● **ACTIVITY**: Quote the whole listing word for word, please.
BEGIN INPUT DATA
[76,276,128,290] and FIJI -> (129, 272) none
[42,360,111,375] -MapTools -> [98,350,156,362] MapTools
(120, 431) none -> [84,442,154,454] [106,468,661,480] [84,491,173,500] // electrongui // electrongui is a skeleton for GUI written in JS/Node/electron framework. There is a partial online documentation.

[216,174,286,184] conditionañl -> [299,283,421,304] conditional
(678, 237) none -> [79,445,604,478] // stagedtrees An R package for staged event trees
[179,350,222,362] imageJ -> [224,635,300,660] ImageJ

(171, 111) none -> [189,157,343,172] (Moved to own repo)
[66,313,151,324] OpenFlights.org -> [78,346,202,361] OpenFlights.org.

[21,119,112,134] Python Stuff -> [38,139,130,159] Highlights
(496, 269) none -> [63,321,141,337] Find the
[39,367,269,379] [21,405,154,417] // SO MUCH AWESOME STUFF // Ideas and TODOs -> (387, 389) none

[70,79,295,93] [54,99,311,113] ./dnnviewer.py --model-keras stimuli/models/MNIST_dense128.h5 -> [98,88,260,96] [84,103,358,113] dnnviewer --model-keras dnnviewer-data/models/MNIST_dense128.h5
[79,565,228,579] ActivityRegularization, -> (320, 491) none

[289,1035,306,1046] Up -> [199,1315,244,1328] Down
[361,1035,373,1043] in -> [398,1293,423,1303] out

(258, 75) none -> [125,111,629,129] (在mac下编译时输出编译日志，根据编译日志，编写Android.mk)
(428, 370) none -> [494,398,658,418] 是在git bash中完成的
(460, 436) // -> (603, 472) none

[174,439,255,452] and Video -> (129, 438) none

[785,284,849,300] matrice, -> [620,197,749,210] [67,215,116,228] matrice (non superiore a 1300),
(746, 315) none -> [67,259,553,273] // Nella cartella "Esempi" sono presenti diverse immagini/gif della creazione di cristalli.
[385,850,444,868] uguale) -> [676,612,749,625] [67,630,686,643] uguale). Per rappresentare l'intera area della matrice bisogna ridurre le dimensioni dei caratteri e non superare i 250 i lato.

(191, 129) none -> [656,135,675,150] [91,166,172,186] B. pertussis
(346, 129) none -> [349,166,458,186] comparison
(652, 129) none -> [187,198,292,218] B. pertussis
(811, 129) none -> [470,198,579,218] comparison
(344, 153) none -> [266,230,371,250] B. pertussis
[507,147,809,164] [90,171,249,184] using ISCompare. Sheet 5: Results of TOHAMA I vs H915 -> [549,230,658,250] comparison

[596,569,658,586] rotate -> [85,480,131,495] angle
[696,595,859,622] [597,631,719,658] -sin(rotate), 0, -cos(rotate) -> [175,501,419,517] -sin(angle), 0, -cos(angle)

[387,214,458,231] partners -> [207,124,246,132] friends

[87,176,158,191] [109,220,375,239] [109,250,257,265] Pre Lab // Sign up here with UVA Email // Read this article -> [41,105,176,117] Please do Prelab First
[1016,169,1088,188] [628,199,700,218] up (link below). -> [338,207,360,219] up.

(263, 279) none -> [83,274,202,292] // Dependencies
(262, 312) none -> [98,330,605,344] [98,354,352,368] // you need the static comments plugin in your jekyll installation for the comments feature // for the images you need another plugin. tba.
END INPUT DATA
● **EXERCISE OUTPUT**:
[76,276,128,290] and FIJI -> (129, 272) none
[42,360,111,375] -MapTools -> [98,350,156,362] MapTools
(120, 431) none -> [84,442,154,454] [106,468,661,480] [84,491,173,500] // electrongui // electrongui is a skeleton for GUI written in JS/Node/electron framework. There is a partial online documentation.

[216,174,286,184] conditionañl -> [299,283,421,304] conditional
(678, 237) none -> [79,445,604,478] // stagedtrees An R package for staged event trees
[179,350,222,362] imageJ -> [224,635,300,660] ImageJ

(171, 111) none -> [189,157,343,172] (Moved to own repo)
[66,313,151,324] OpenFlights.org -> [78,346,202,361] OpenFlights.org.

[21,119,112,134] Python Stuff -> [38,139,130,159] Highlights
(496, 269) none -> [63,321,141,337] Find the
[39,367,269,379] [21,405,154,417] // SO MUCH AWESOME STUFF // Ideas and TODOs -> (387, 389) none

[70,79,295,93] [54,99,311,113] ./dnnviewer.py --model-keras stimuli/models/MNIST_dense128.h5 -> [98,88,260,96] [84,103,358,113] dnnviewer --model-keras dnnviewer-data/models/MNIST_dense128.h5
[79,565,228,579] ActivityRegularization, -> (320, 491) none

[289,1035,306,1046] Up -> [199,1315,244,1328] Down
[361,1035,373,1043] in -> [398,1293,423,1303] out

(258, 75) none -> [125,111,629,129] (在mac下编译时输出编译日志，根据编译日志，编写Android.mk)
(428, 370) none -> [494,398,658,418] 是在git bash中完成的
(460, 436) // -> (603, 472) none

[174,439,255,452] and Video -> (129, 438) none

[785,284,849,300] matrice, -> [620,197,749,210] [67,215,116,228] matrice (non superiore a 1300),
(746, 315) none -> [67,259,553,273] // Nella cartella "Esempi" sono presenti diverse immagini/gif della creazione di cristalli.
[385,850,444,868] uguale) -> [676,612,749,625] [67,630,686,643] uguale). Per rappresentare l'intera area della matrice bisogna ridurre le dimensioni dei caratteri e non superare i 250 i lato.

(191, 129) none -> [656,135,675,150] [91,166,172,186] B. pertussis
(346, 129) none -> [349,166,458,186] comparison
(652, 129) none -> [187,198,292,218] B. pertussis
(811, 129) none -> [470,198,579,218] comparison
(344, 153) none -> [266,230,371,250] B. pertussis
[507,147,809,164] [90,171,249,184] using ISCompare. Sheet 5: Results of TOHAMA I vs H915 -> [549,230,658,250] comparison

[596,569,658,586] rotate -> [85,480,131,495] angle
[696,595,859,622] [597,631,719,658] -sin(rotate), 0, -cos(rotate) -> [175,501,419,517] -sin(angle), 0, -cos(angle)

[387,214,458,231] partners -> [207,124,246,132] friends

[87,176,158,191] [109,220,375,239] [109,250,257,265] Pre Lab // Sign up here with UVA Email // Read this article -> [41,105,176,117] Please do Prelab First
[1016,169,1088,188] [628,199,700,218] up (link below). -> [338,207,360,219] up.

(263, 279) none -> [83,274,202,292] // Dependencies
(262, 312) none -> [98,330,605,344] [98,354,352,368] // you need the static comments plugin in your jekyll installation for the comments feature // for the images you need another plugin. tba.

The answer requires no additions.